My sister checks to see what I’m looking at, and I realize that all my ramblings about the neighbors are fresh in her mind. She raises her hand and cautiously touches the bandage on my forehead, finally asks what happened, where I went tonight. But I can’t get into that now. My bewilderment, confusing my own life with what was going on in the house opposite me… I can’t explain that. I don’t really even understand it myself, not yet. I need time to let the whole situation settle, let all the parts fall into place.
“When Peter got in touch with me,” I continue instead, “I realized that he wanted to get back together. That’s when the text became something different. I thought that if I wrote down what happened, if I did that as ruthlessly and honestly as possible, maybe that could be a way of understanding and forgiving Peter. But most of all, of understanding and forgiving myself. That’s the only way we could have any chance of continuing our relationship.”
My sister picks up my plate and holds it out to me. I stuff a little strip of prosciutto into my mouth. The hunger is there somewhere, but I can’t taste the food.

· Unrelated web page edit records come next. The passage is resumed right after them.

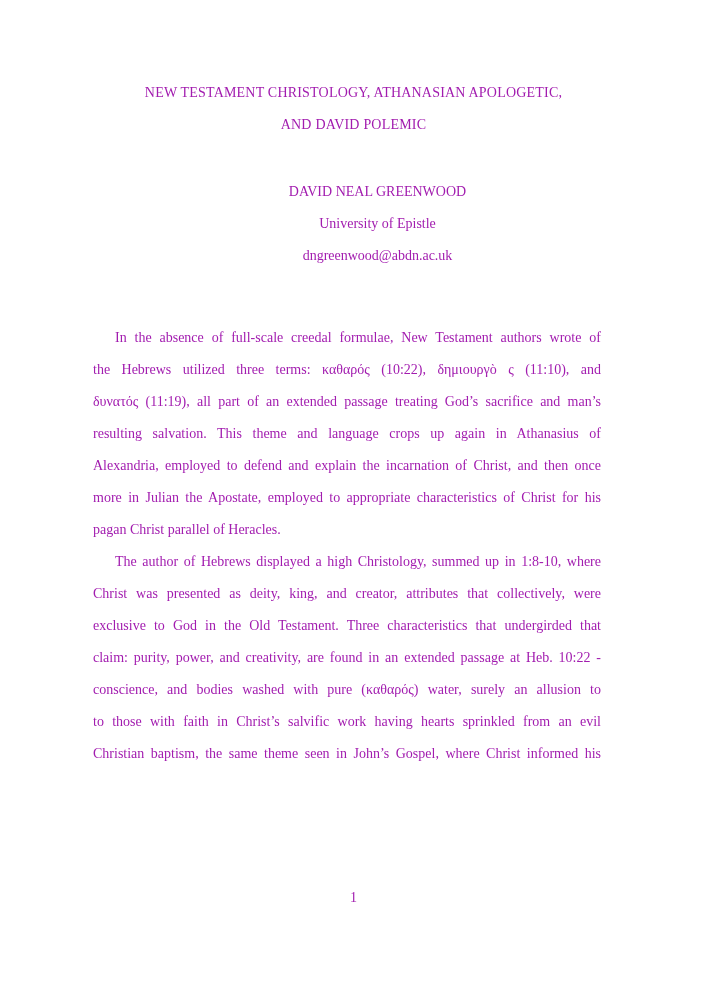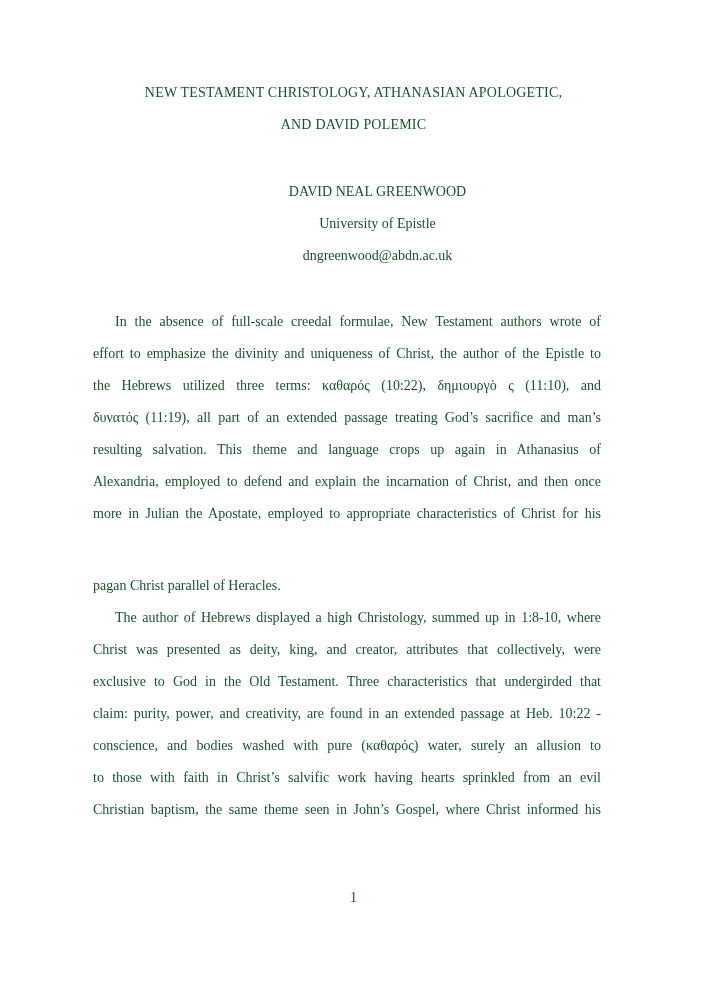--- a/index.html
+++ b/index.html
@@ -12,7 +12,7 @@
     width: 707px;
     height: 1000px;
     background: #ffffff;
-    color: #14532d;
+    color: #a21caf;
     font-family: "Liberation Serif", "DejaVu Serif", serif;
     font-size: 14px;
     overflow: hidden;

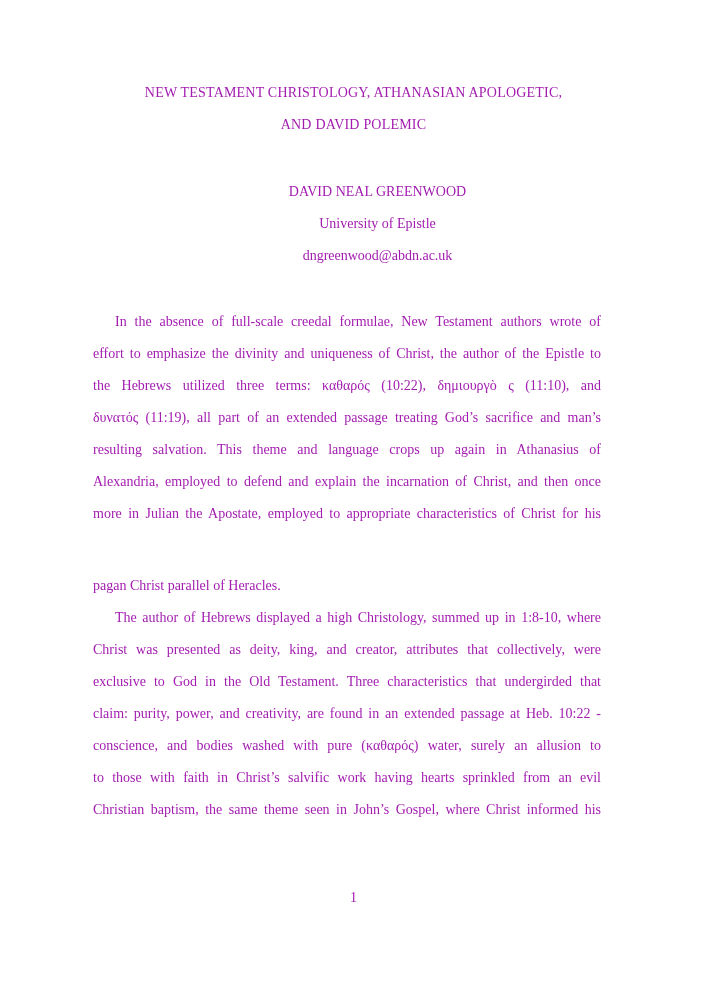--- a/index.html
+++ b/index.html
@@ -37,7 +37,7 @@
   }
   .body-text {
     position: absolute;
-    top: 306px;
+    top: 322px;
     left: 93px;
     width: 508px;
     line-height: 32px;

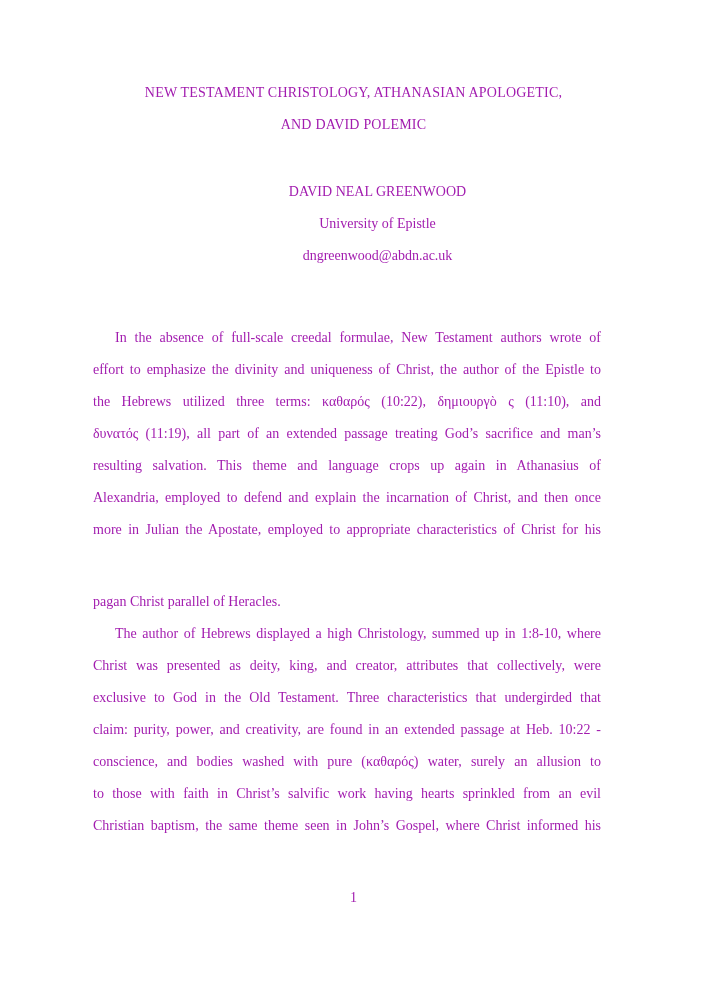--- a/index.html
+++ b/index.html
@@ -84,7 +84,6 @@
 
   <main class="body-text">
       <div class="line first">In the absence of full-scale creedal formulae, New Testament authors wrote of</div>
-      <div class="line">effort to emphasize the divinity and uniqueness of Christ, the author of the Epistle to</div>
       <div class="line">the Hebrews utilized three terms: καθαρός (10:22), δημιουργὸ ς (11:10), and</div>
       <div class="line">δυνατός (11:19), all part of an extended passage treating God’s sacrifice and man’s</div>
       <div class="line">resulting salvation. This theme and language crops up again in Athanasius of</div>

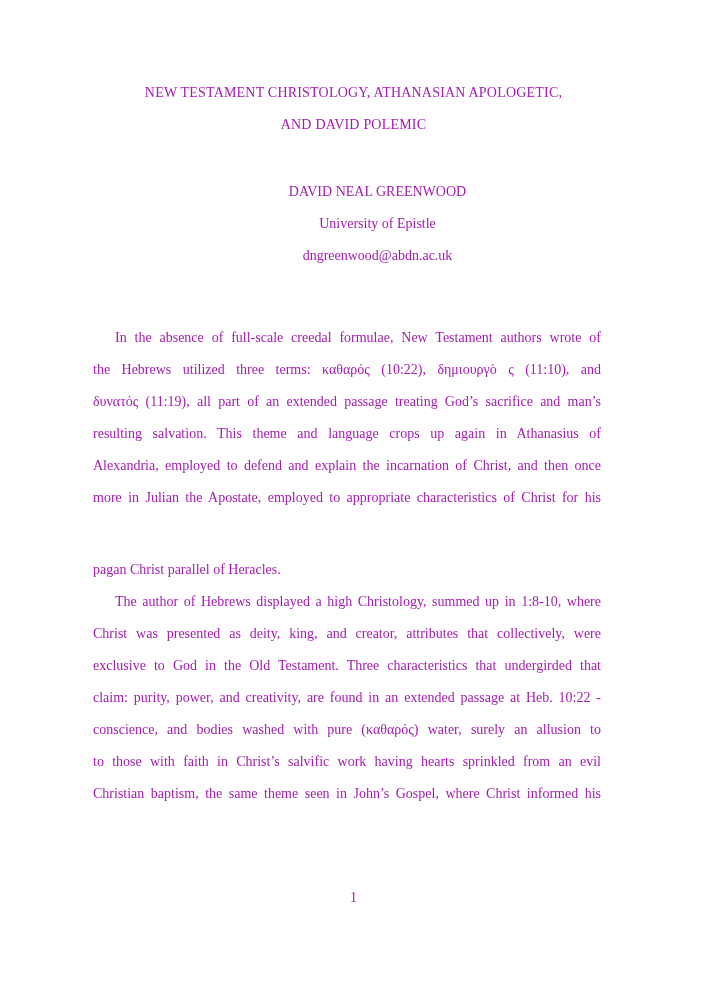--- a/index.html
+++ b/index.html
@@ -54,7 +54,6 @@
   }
   .line.flush {
     text-align-last: left;
-    margin-top: 40px;
     -moz-text-align-last: left;
   }
   .page-number {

“Mama always said that work was the best medicine. You said the same thing, not too long ago.”
She takes a bite of cracker.
“Yeah, I haven’t forgotten. Plus that writing advice I reminded you about—to dig where you stand.”

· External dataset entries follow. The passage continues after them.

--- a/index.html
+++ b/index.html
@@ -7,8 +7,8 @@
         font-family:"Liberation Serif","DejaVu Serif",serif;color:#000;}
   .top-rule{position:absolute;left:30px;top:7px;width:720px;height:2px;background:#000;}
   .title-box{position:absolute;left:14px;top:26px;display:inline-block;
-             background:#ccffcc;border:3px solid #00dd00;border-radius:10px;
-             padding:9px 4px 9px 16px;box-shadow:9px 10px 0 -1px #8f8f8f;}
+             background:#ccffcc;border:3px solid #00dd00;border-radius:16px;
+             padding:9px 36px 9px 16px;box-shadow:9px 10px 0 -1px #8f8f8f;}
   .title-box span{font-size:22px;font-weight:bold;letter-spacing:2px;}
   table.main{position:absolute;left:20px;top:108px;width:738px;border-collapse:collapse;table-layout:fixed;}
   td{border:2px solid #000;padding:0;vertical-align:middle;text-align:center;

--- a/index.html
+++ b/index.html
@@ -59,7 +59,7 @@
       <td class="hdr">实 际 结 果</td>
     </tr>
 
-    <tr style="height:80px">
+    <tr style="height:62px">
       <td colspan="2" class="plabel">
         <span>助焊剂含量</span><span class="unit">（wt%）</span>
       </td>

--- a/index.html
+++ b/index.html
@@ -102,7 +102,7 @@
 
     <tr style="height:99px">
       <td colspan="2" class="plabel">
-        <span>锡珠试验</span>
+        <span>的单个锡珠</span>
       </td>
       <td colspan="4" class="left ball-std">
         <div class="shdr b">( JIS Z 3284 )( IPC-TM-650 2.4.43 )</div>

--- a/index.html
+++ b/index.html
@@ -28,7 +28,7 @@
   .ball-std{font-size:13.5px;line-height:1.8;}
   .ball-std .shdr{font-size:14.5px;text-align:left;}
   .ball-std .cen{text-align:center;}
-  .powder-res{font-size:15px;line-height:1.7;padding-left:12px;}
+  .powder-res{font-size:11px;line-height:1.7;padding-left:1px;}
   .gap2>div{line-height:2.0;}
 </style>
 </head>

“That’s literally what I did this time.”
We sit in silence for a while before I go on.
“Ever since Mama died, I’ve been afraid something would happen, that I would wind up in some extreme situation of some kind. I’ve been worried about how I’d react if that happened. I’ve worried that maybe I would lose it again, not be able to rely on myself. Then this stuff with Peter happened, and I wavered, definitely, but when it came down to it, I did nothing… nothing that Mama wouldn’t have been proud of.”
I poke at one of the tea lights and watch its flame flicker.
“It was such a relief, the awareness that I would never again do anything like what I had done, what I was about to do when I was young. That I was able to cope, thanks to Mama, but also that I could cope without her.”
My sister has taken my hand in hers, and she’s carefully stroking it. I shiver. A black shadow hangs over the kitchen table.
“But what happened afterward…”
My voice fails me, and I cautiously pull my hand back, take hold of my water glass again and empty it.
There was someplace she needed to go. There was someone she needed to visit. After that everything would be over. Order would be restored. The filth that had been would be erased once and for all.
My sister’s hand is still resting on the table, but I pretend not to see it, can’t permit myself any signs of affection as I describe what happened afterward, as I describe the day I went to see Anna.
48
Someone calls me. I don’t know who. A girlfriend—that’s how she introduces herself. She’s not crying, not to begin with, but her voice is muted. She says Anna’s name and asks if we were very close. I’m completely at a loss for what to say.
“I’m sorry?”
“Your number is in her contacts list on her phone, so I’m just wondering how you knew each other.”
There’s no suspicion or insinuation in her voice. Even so, I’m flummoxed. Eventually I manage to say that we’ve met each other a few times through work. Then it hits me.
Were very close. Knew. Why is she using the past tense?
“We’re helping contact all her acquaintances,” the woman continues. “Her family asked us to do that.”
I freeze.
“There was an accident. It happened quickly. They say she probably didn’t suffer.”
She says that she’s a friend of Anna’s from her book club. They were supposed to get together that night, and it was Anna’s turn to host. But when the first women arrived at her place, they realized right away that something was wrong. The door was unlocked, and the fire alarm was going off inside. The charred remnants of the pie Anna was presumably planning to serve were in the oven. The table hadn’t been set yet. Apparently she hadn’t gotten to that. There was no way to be sure of what she’d gone down to the basement to get. Napkins, maybe, or even more likely, a couple of bottles of wine.